GitHub - JoHof/volresample: Fast Cython/OpenMP-powered 3D volume resampling for NumPy, with PyTorch- and SciPy-compatible nearest, linear, area, cubic, and grid sampling on CPU.

Fast 3D volume resampling with Cython and OpenMP parallelization.

Implemented against PyTorch's F.interpolate and F.grid_sample as a reference, producing identical results for nearest, linear, and area modes. The cubic mode matches scipy.ndimage.zoom(order=3, mode='reflect'), using grid_mode=True when align_corners=False and grid_mode=False when align_corners=True. Can be used as a drop-in replacement when PyTorch or SciPy is not available or when better performance is desired on CPU.

Blogpost

Features

Cython-optimized with OpenMP parallelization
Simple API: resample() and grid_sample()
Interpolation modes: nearest, linear, area, and cubic
Supports 3D, 4D (multi-channel), and 5D (batched multi-channel) volumes
Supports align_corners=True for nearest, linear, and cubic resampling
Supports uint8, int16 (nearest) and float32 dtypes (all other modes) for both resample and grid_sample

Installation

Or build from source:

git clone https://github.com/JoHof/volresample.git
cd volresample
uv sync

Quick Start

Basic Resampling

import numpy as np
import volresample

# Create a 3D volume
volume = np.random.rand(128, 128, 128).astype(np.float32)

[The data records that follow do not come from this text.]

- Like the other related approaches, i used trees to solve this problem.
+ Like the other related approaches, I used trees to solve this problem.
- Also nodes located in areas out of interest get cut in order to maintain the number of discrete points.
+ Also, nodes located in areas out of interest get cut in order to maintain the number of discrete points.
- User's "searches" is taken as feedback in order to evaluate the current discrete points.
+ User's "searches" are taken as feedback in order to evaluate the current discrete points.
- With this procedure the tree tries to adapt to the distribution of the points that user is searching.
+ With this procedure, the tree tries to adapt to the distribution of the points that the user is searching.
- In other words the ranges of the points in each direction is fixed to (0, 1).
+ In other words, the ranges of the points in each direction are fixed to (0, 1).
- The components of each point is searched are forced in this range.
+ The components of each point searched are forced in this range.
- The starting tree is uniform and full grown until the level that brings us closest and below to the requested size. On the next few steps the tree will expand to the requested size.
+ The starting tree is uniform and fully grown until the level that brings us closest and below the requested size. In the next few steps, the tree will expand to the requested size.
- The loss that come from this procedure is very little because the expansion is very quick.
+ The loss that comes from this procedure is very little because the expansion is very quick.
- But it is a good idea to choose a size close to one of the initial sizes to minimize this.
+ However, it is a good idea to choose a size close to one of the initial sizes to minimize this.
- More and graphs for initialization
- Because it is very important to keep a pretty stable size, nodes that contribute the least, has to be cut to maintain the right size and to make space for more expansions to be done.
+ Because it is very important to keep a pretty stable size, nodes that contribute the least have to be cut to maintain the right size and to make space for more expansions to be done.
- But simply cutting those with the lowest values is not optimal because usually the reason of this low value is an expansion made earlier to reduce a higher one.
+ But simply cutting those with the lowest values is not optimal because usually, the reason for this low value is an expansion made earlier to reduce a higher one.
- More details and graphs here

# Resample to a different size
resampled = volresample.resample(volume, (64, 64, 64), mode='linear')
print(resampled.shape)  # (64, 64, 64)

Cubic Resampling (scipy-compatible)

# Cubic B-spline resampling.
# align_corners=False -> scipy zoom(..., grid_mode=True)
# align_corners=True  -> scipy zoom(..., grid_mode=False)
resampled = volresample.resample(volume, (64, 64, 64), mode='cubic')

Align Corners

# For nearest, linear, and cubic modes, align_corners=True preserves the corner voxels.
aligned = volresample.resample(volume, (192, 192, 192), mode='linear', align_corners=True)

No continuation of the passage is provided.